● WHAT YOU HAVE TO DO
Extract verbatim every line from the one containing "with GO /go-ip-based-ratelimiter" to the final line of the records below, inclusive, and exclude all pictures.

-*-*-

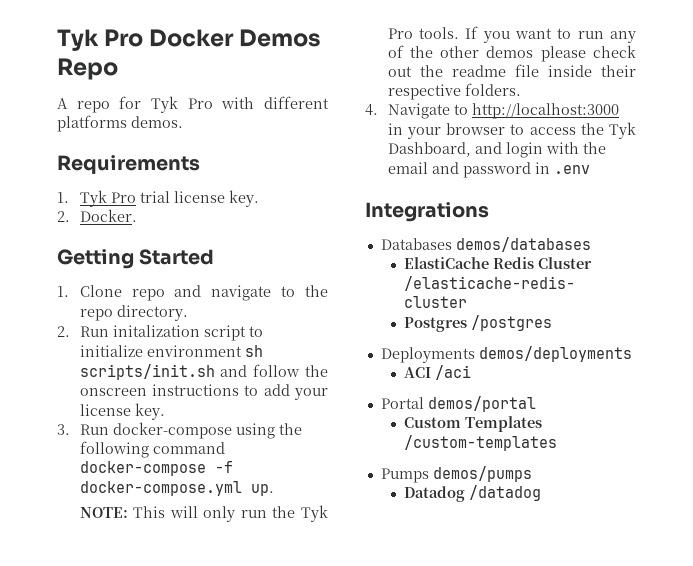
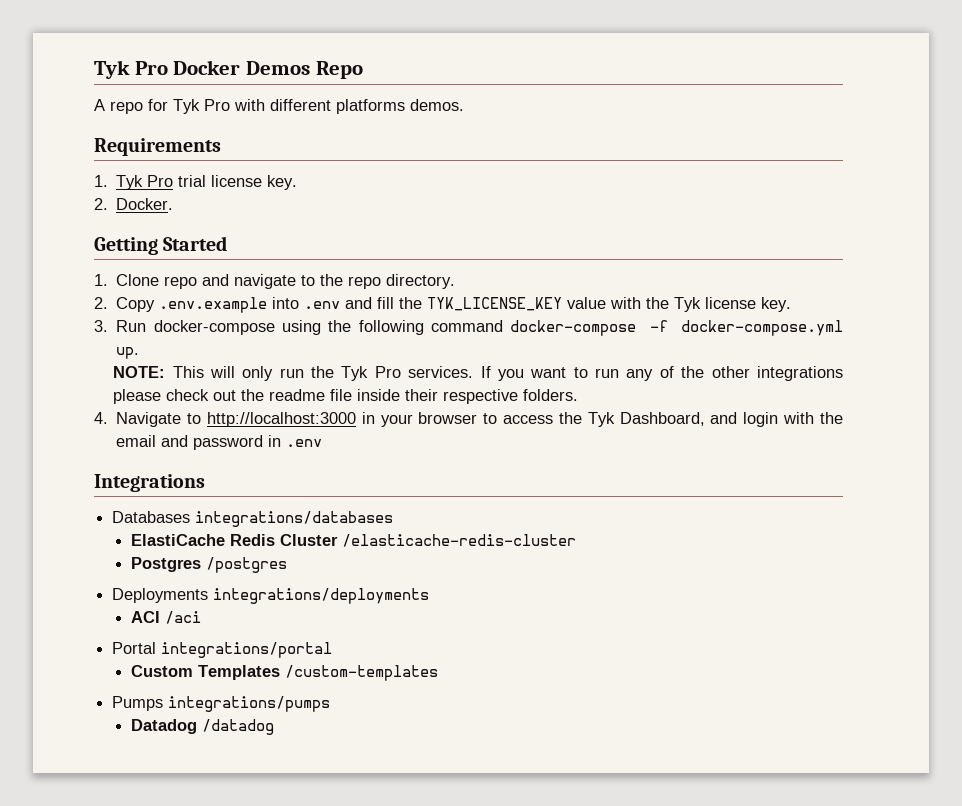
- 2. Run initalization script to initialize environment sh scripts/init.sh and follow the onscreen instructions to add your license key.
+ 2. Copy .env.example into .env and fill the TYK_LICENSE_KEY value with the Tyk license key.
- NOTE: This will only run the Tyk Pro tools.
+ NOTE: This will only run the Tyk Pro services.
- If you want to run any of the other demos please check out the readme file inside their respective folders.
+ If you want to run any of the other integrations please check out the readme file inside their respective folders.
- Databases demos/databases
+ Databases integrations/databases
- Deployments demos/deployments
+ Deployments integrations/deployments
- Portal demos/portal
+ Portal integrations/portal
- Pumps demos/pumps
+ Pumps integrations/pumps

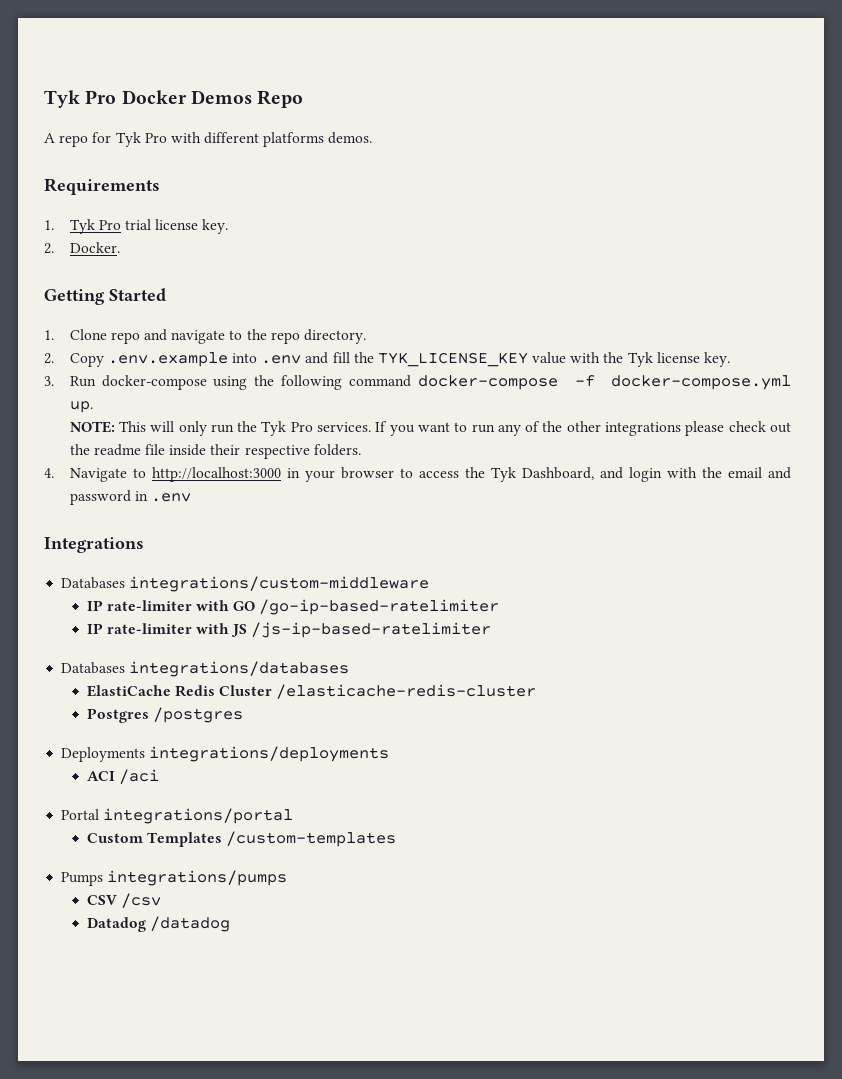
+ Databases integrations/custom-middleware
+ IP rate-limiter with GO /go-ip-based-ratelimiter
+ IP rate-limiter with JS /js-ip-based-ratelimiter
+ CSV /csv

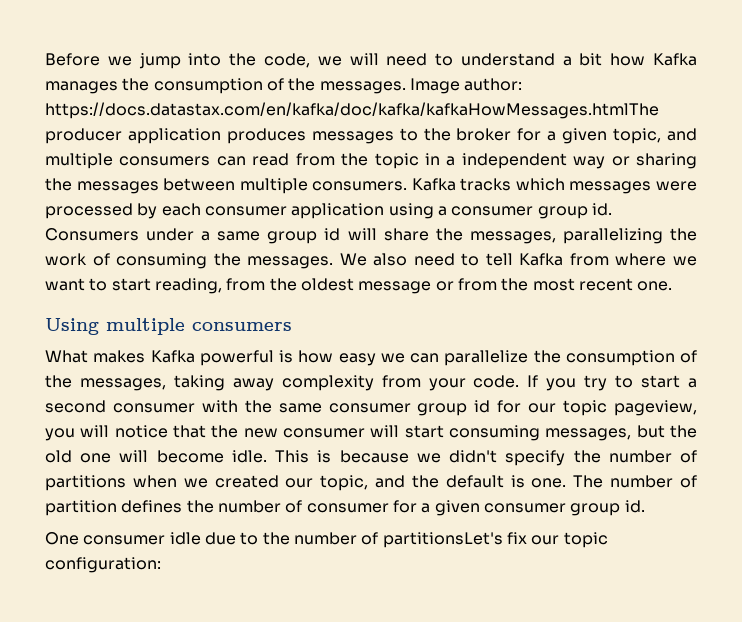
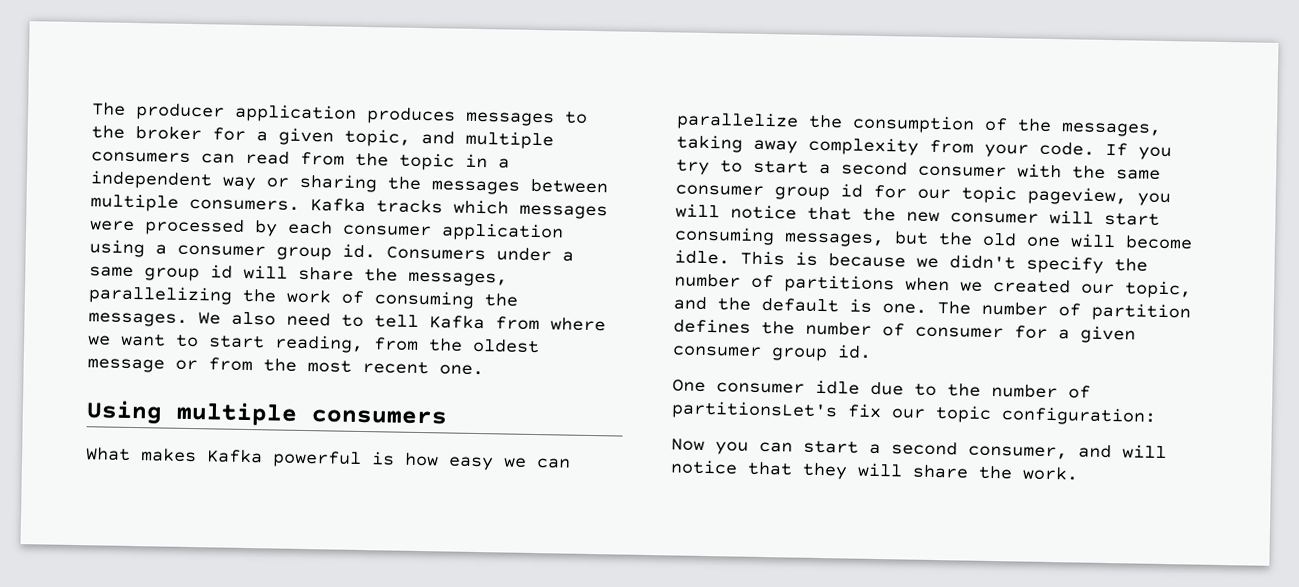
- Before we jump into the code, we will need to understand a bit how Kafka manages the consumption of the messages. Image author: https://docs.datastax.com/en/kafka/doc/kafka/kafkaHowMessages.htmlThe producer application produces messages to the broker for a given topic, and multiple consumers can read from the topic in a independent way or sharing the messages between multiple consumers.
+ The producer application produces messages to the broker for a given topic, and multiple consumers can read from the topic in a independent way or sharing the messages between multiple consumers.
+ Now you can start a second consumer, and will notice that they will share the work.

-*-*-

● SOLUTION TO THIS TASK
+ IP rate-limiter with GO /go-ip-based-ratelimiter
+ IP rate-limiter with JS /js-ip-based-ratelimiter
+ CSV /csv

- Before we jump into the code, we will need to understand a bit how Kafka manages the consumption of the messages. Image author: https://docs.datastax.com/en/kafka/doc/kafka/kafkaHowMessages.htmlThe producer application produces messages to the broker for a given topic, and multiple consumers can read from the topic in a independent way or sharing the messages between multiple consumers.
+ The producer application produces messages to the broker for a given topic, and multiple consumers can read from the topic in a independent way or sharing the messages between multiple consumers.
+ Now you can start a second consumer, and will notice that they will share the work.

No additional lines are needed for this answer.